Find the \(z\)-score that bounds the top 9% of the distribution.
Solution
Because we are looking for top 9%, we need to look for the p-value closest to p = .91000 (\(100\% - 9\% = 91\%\)) because the p-values (probabilities) in the z Table show the probability of score being lower, but this question is asking for top 9%, not the portion lower than \(9\%\). There should be \(91\%\) of scores lower than the top \(9\%\).
The closest p-value to p = .91000 (\(91\%\)) is 0.90988. The z-score for p = 0.90988 iz z=1.34.
The z-score for the top \(9\%\) of the distribution is z=1.34 (for p=0.90988, the closest probability to \(91\%\), which marks everyone lower than the top \(9\%\)).
Your turn!
Find the \(z\)-score that bounds \(25\%\) (p=0.25000) of the lower tail of the distribution.

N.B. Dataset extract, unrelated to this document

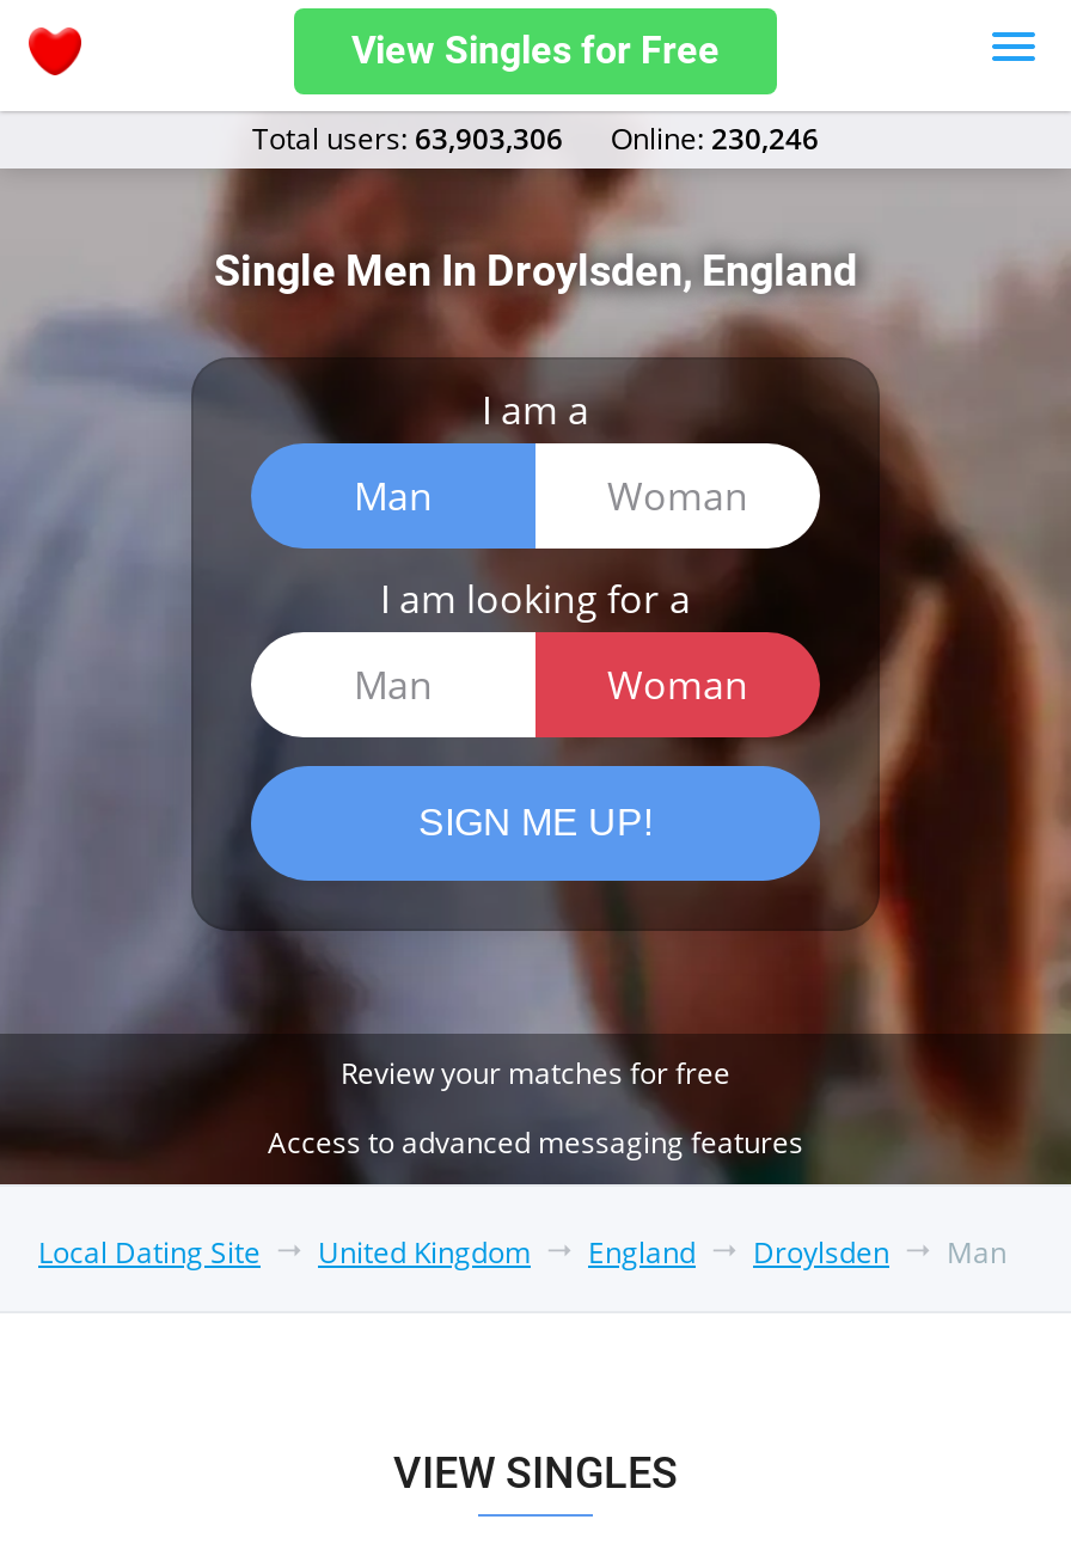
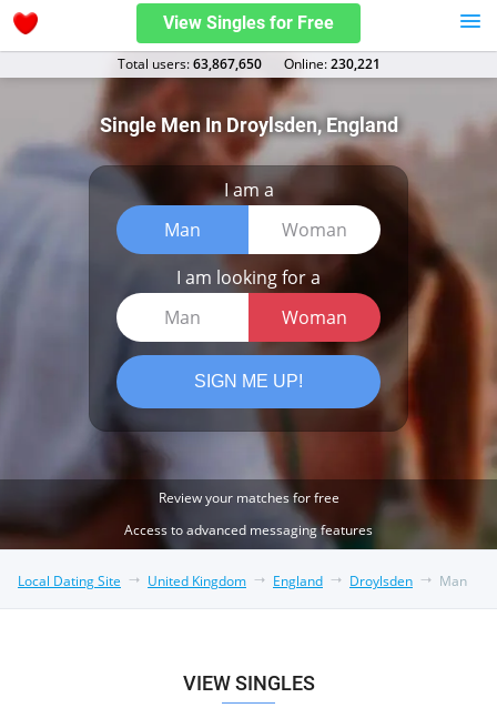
[252,118,563,159] Total users: 63,903,306 -> [117,54,261,73] Total users: 63,867,650
[611,118,819,159] Оnline: 230,246 -> [283,54,380,73] Оnline: 230,221

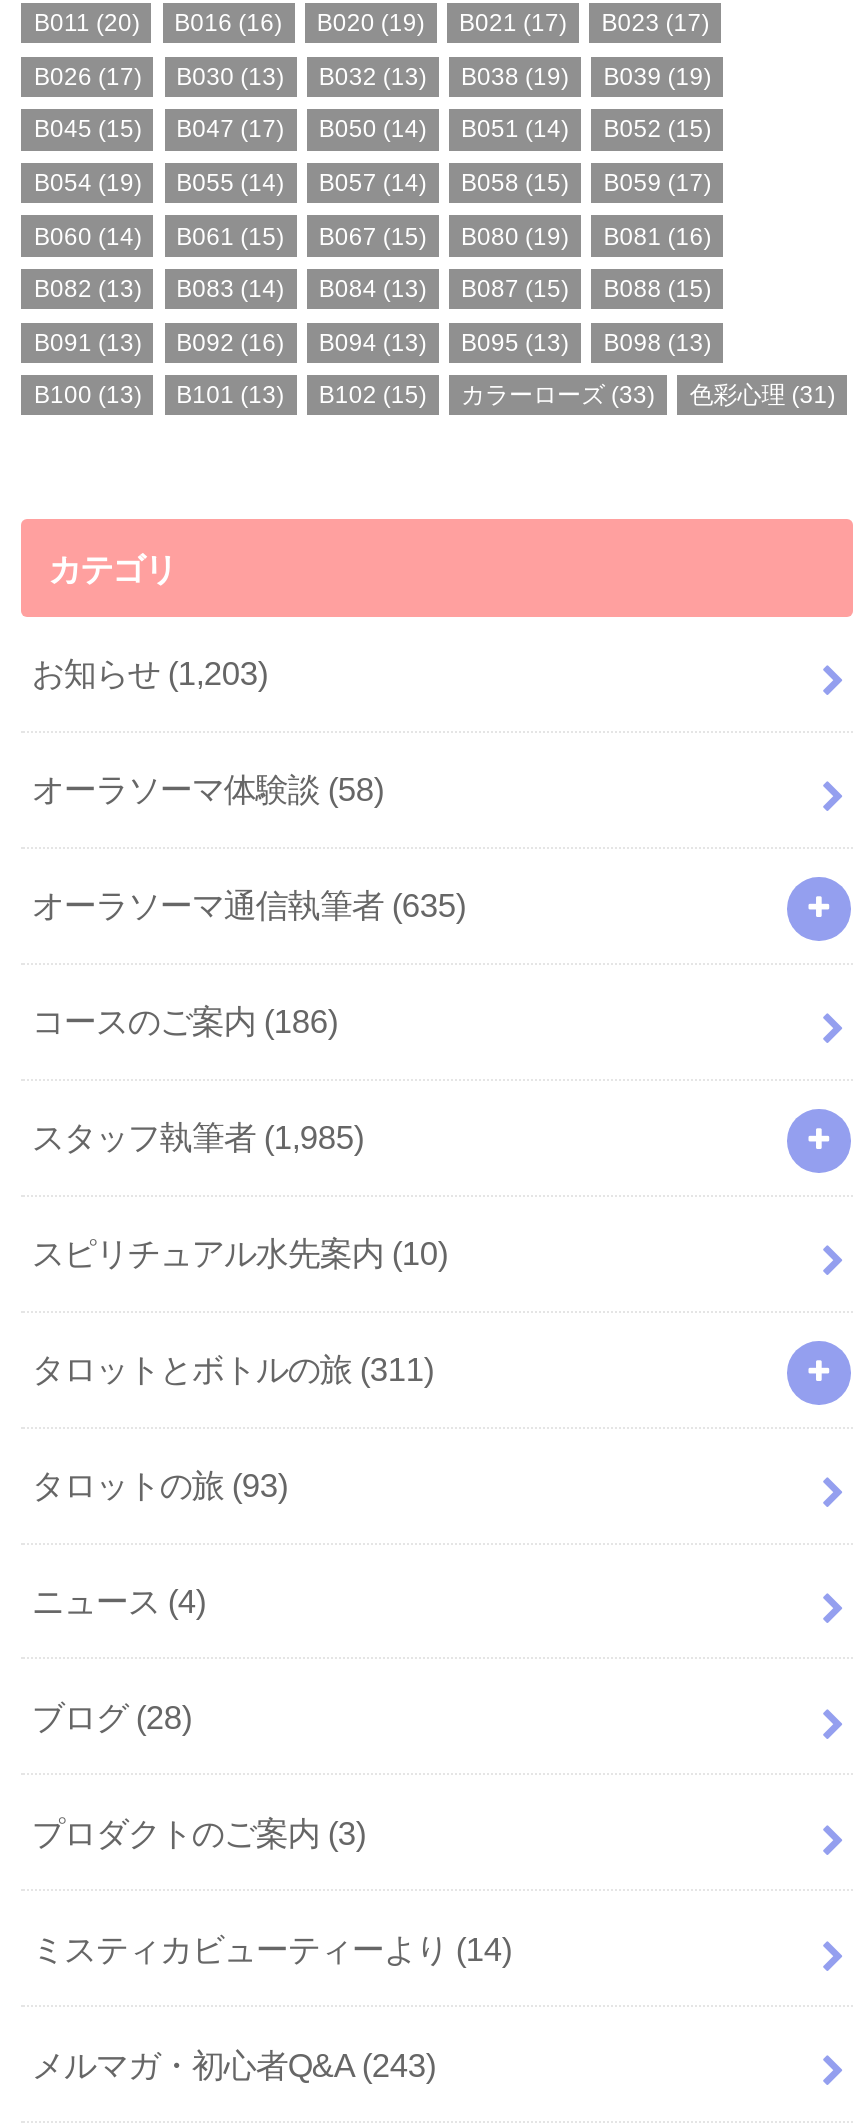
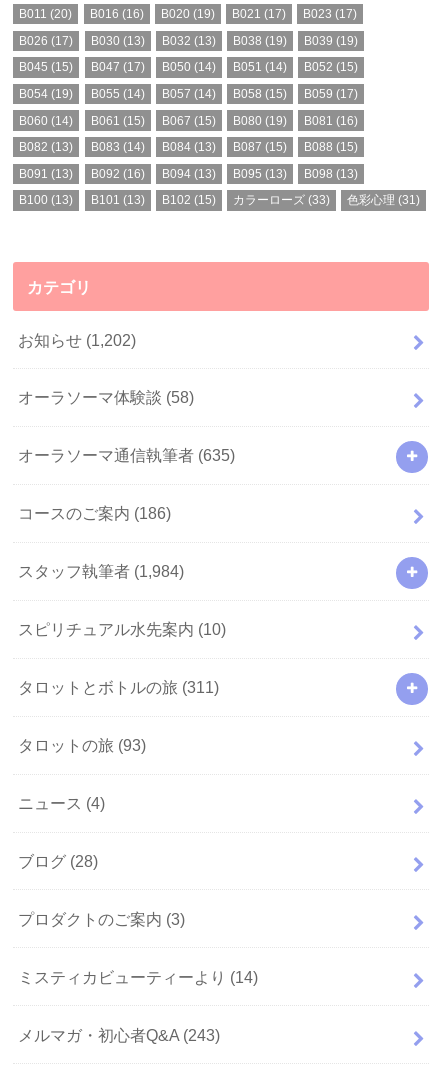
[32,656,268,692] お知らせ(1,203) -> [18,330,136,348] お知らせ(1,202)
[32,1120,364,1156] スタッフ執筆者(1,985) -> [18,562,184,580] スタッフ執筆者(1,984)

Hint: You don't have to subtract anything for this one because the question is asking about the scores that are lower.
- Answer
-
The z-score for 25% of the lower tail of the distribution is\( z = -0.67\) (for p=0.25143, the closes probability to 0.25000 (\(25\%\))).
Now, let's try some scenarios...
The heights of women in the United States are normally distributed with a mean of 63.7 inches and a standard deviation of 2.7 inches. If you randomly select a woman in the United States, what is the probability that she will be between taller than 64 inches?
Solution
X (raw score) = 64 inches
\( \displaystyle \bar{X} \) = 63.7 inches
s=2.7 inches
\[z=\dfrac{x-\overline{X}}{s} = \dfrac{64-63.7}{2.7} = \dfrac{0.30}{2.7} = 0.11 \nonumber \]
Finding z=0.11 on the z Table, we see that p = 0.543860. This is the probability that a score will be lower than our raw score, but the question asked the proportion who would be taller.
\(1 - 0.54380 = 0.4562 \)
\(p \times 100 = 0.4562 \times 100 = 45.62\% \)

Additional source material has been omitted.